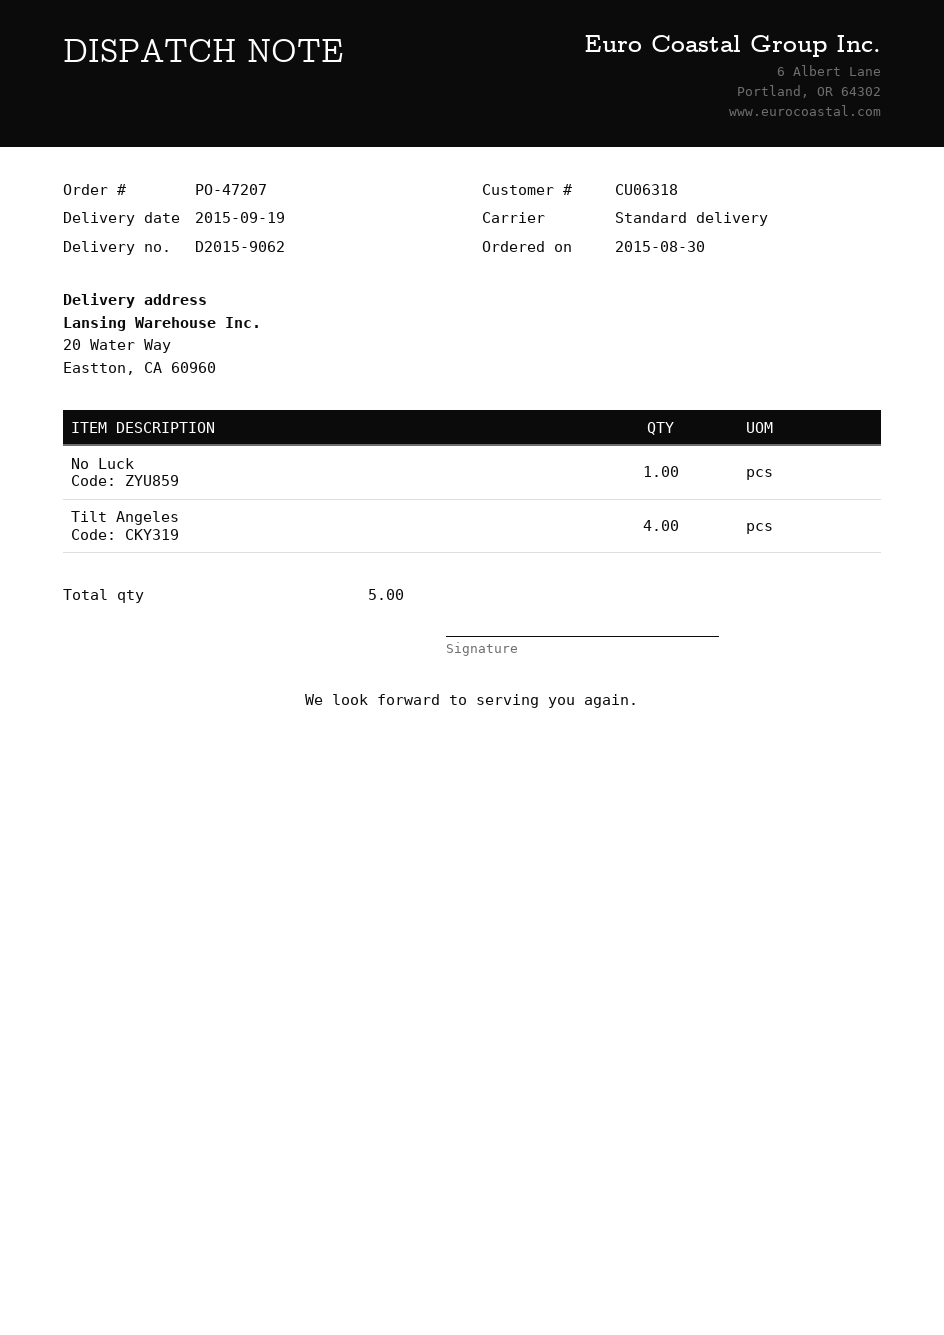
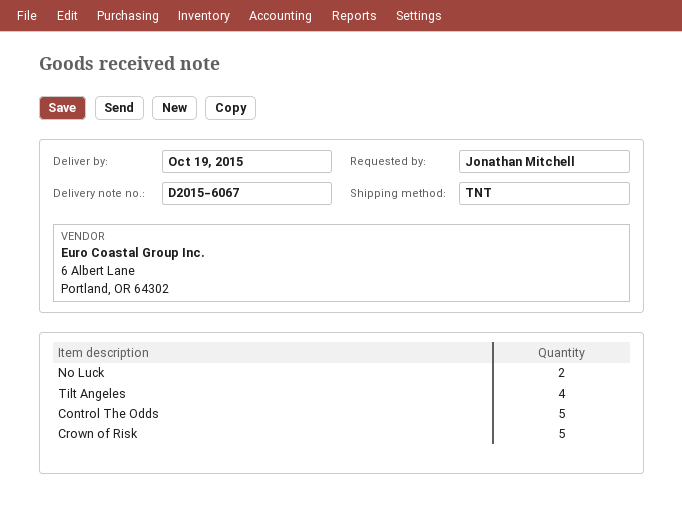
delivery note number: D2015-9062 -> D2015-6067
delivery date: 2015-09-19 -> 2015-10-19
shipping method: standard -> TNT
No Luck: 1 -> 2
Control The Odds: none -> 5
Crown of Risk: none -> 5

* * *

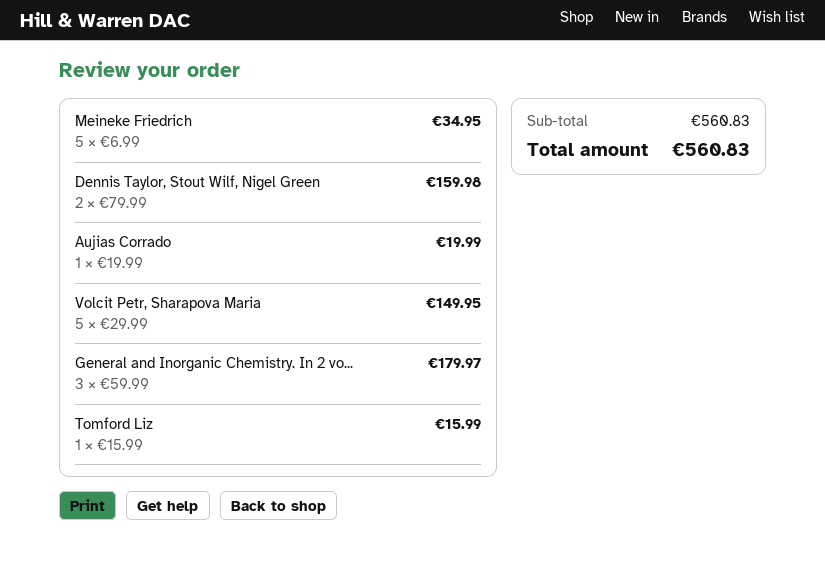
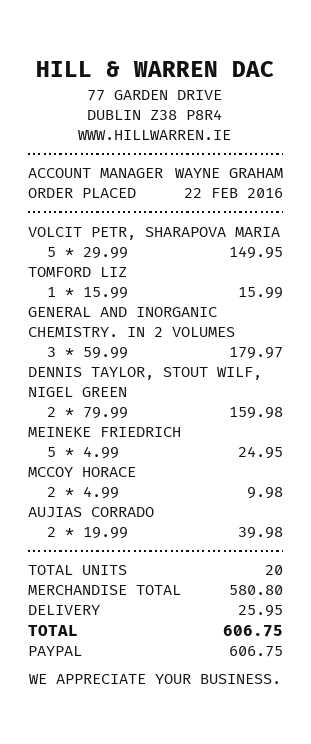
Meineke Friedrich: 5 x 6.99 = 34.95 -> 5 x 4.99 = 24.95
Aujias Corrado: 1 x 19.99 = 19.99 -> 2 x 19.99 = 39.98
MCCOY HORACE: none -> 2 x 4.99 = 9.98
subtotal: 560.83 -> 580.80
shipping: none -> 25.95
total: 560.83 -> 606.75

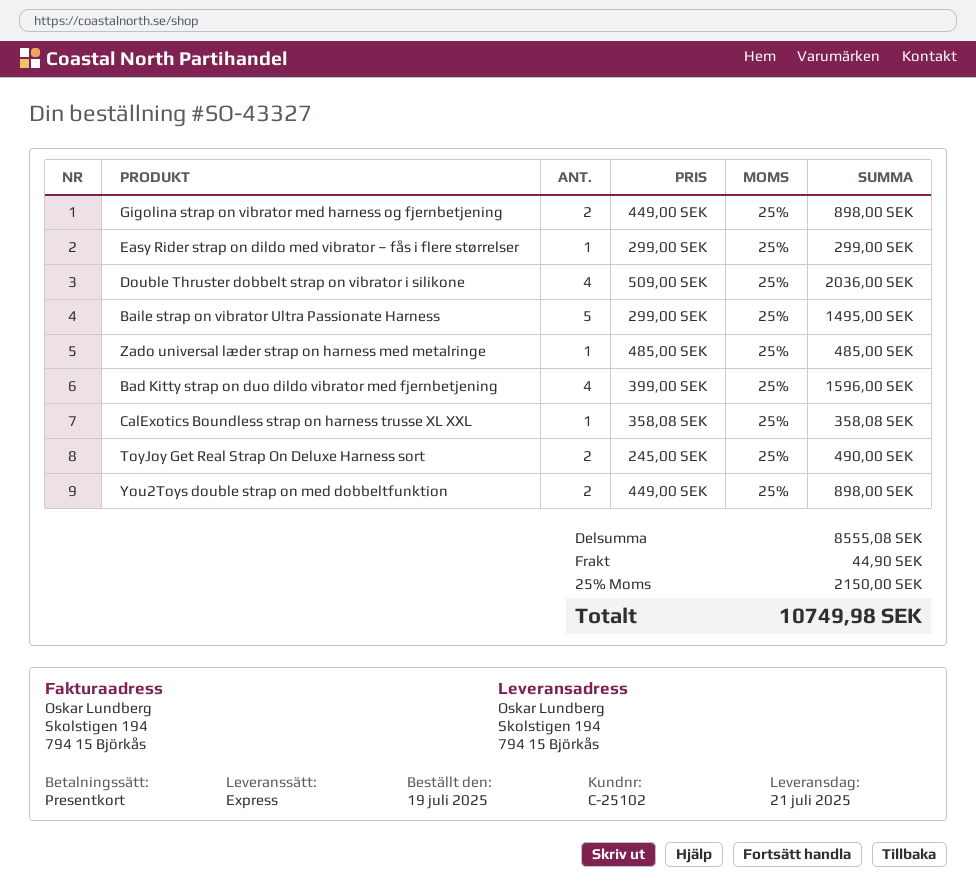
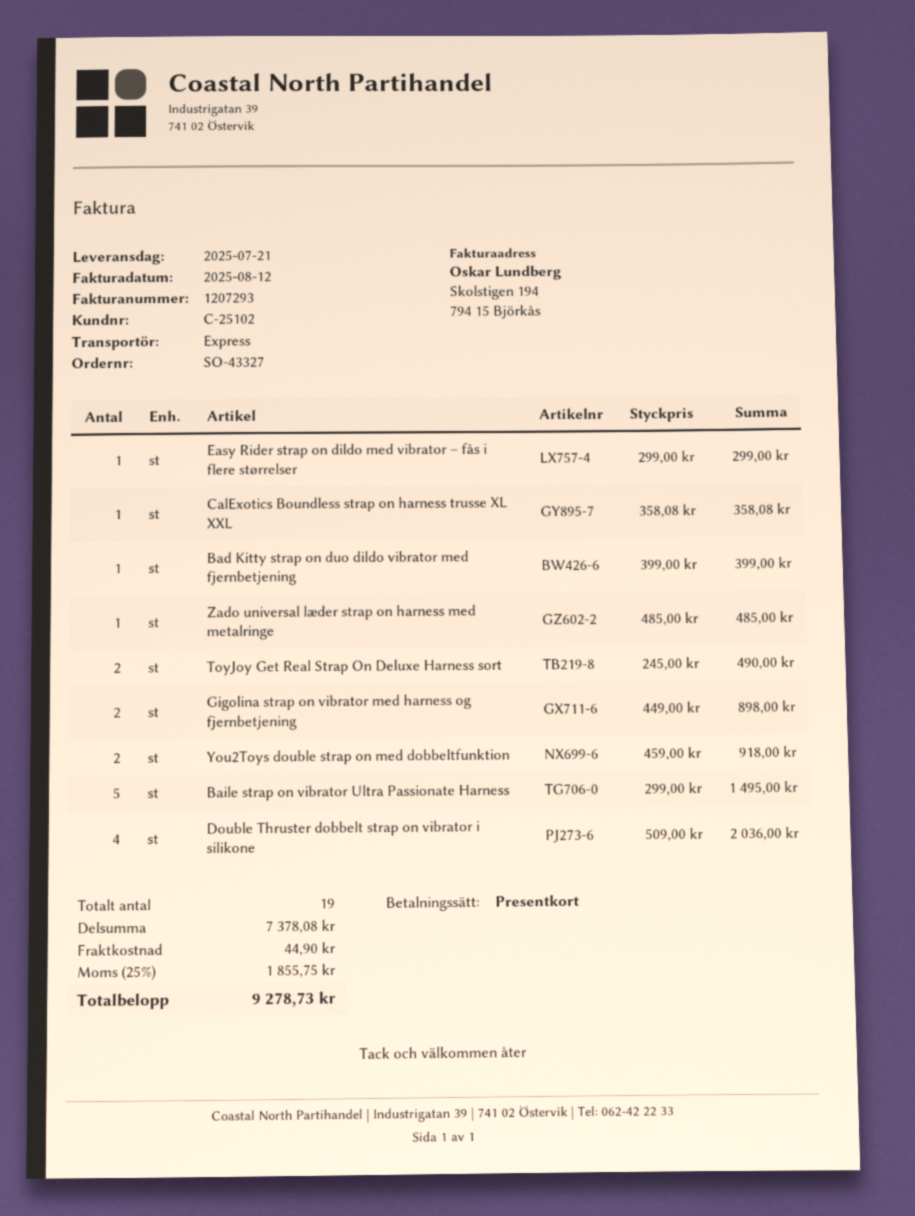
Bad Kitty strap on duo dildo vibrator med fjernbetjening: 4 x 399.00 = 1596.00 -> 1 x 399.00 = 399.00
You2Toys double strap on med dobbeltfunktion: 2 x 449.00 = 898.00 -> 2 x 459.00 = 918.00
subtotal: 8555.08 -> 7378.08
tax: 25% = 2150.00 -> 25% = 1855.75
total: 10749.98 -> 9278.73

* * *

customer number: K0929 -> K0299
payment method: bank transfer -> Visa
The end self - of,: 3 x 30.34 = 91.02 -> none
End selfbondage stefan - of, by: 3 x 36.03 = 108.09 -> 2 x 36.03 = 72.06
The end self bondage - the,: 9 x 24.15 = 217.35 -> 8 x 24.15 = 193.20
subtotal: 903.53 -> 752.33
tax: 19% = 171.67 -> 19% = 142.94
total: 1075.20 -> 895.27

[Exercise brief] Repeat, word for word, the lines above between the line holding "delivery note number: D2015-9062" and the line holding "Crown of Risk: none -> 5", inclusive; omit everything else.

[Task output]
delivery note number: D2015-9062 -> D2015-6067
delivery date: 2015-09-19 -> 2015-10-19
shipping method: standard -> TNT
No Luck: 1 -> 2
Control The Odds: none -> 5
Crown of Risk: none -> 5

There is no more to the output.